### Data shown

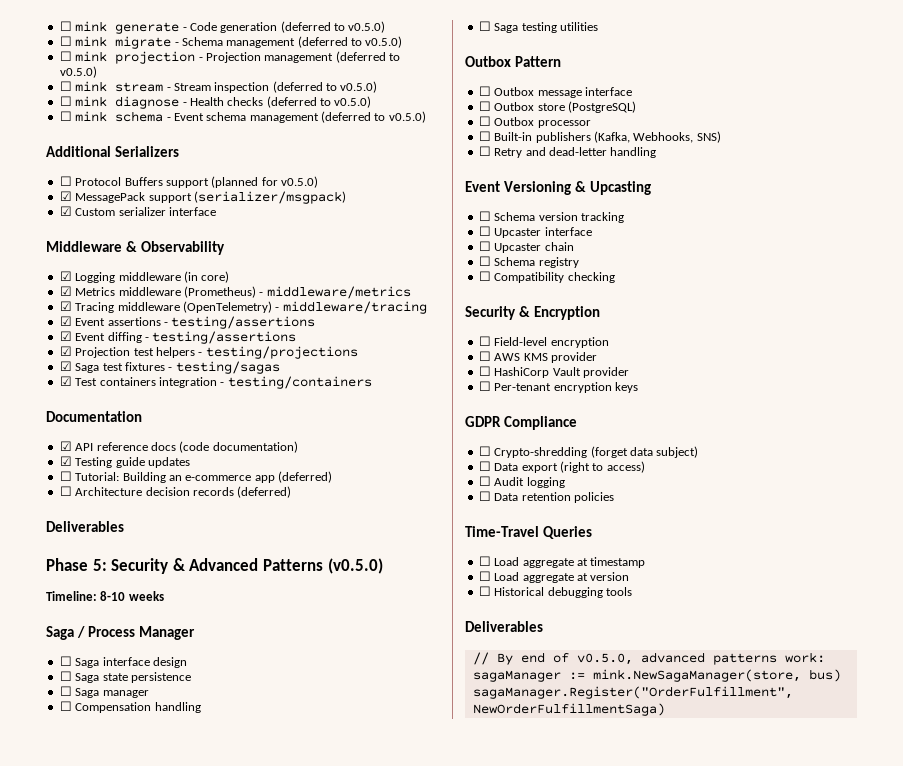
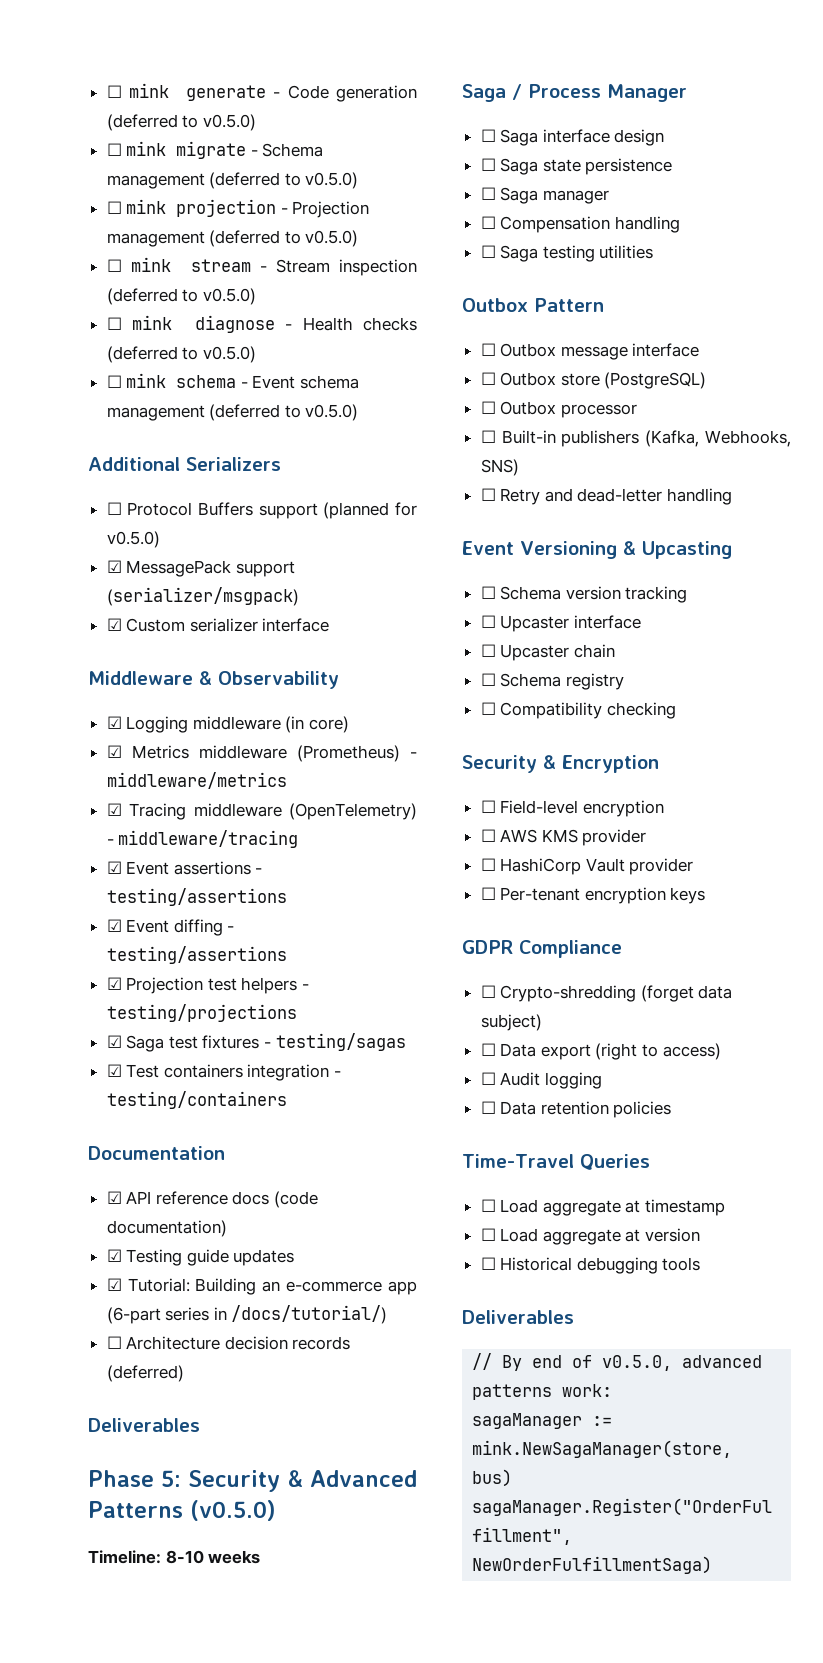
- ☐ Tutorial: Building an e-commerce app (deferred)
+ ☑ Tutorial: Building an e-commerce app (6-part series in /docs/tutorial/)

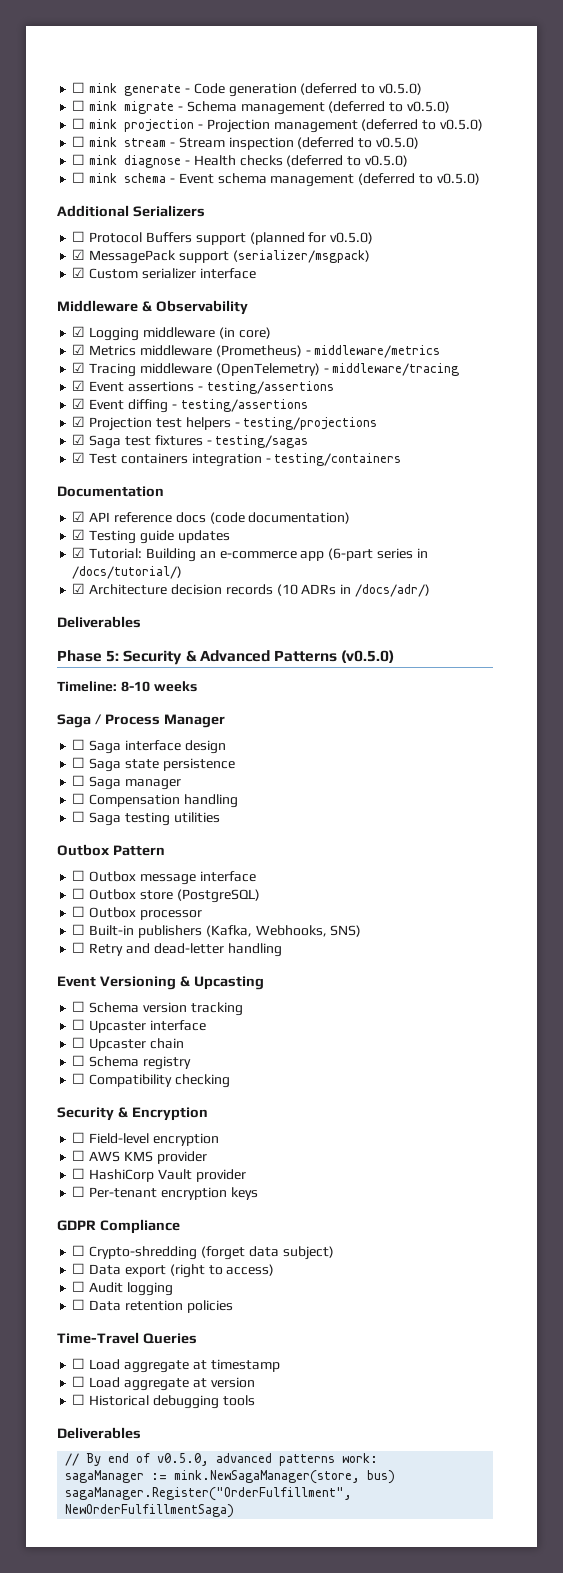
- ☐ Architecture decision records (deferred)
+ ☑ Architecture decision records (10 ADRs in /docs/adr/)

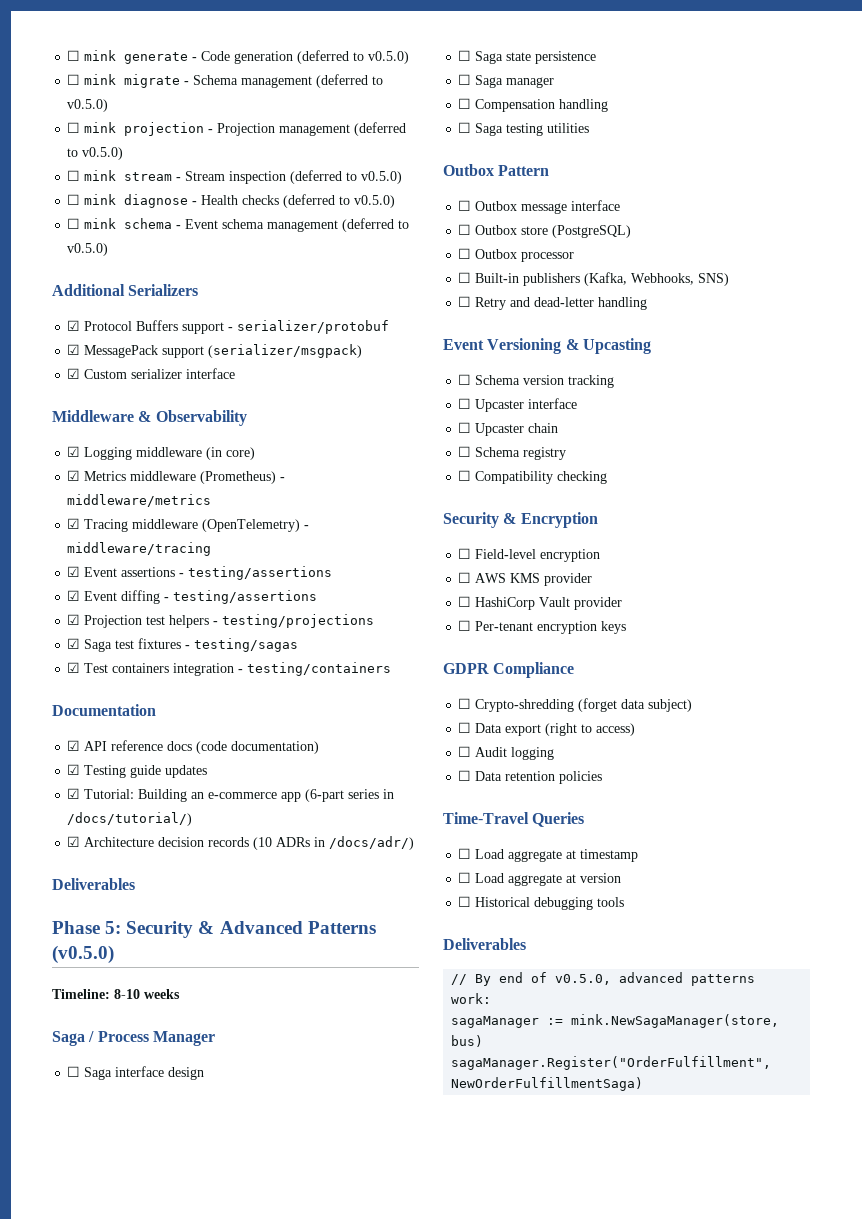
- ☐ Protocol Buffers support (planned for v0.5.0)
+ ☑ Protocol Buffers support - serializer/protobuf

######

### How to complete this task
Only lines containing the string "deferred" belong in the answer; find them in the data above and copy them.

### Solution to this problem
- ☐ Tutorial: Building an e-commerce app (deferred)
- ☐ Architecture decision records (deferred)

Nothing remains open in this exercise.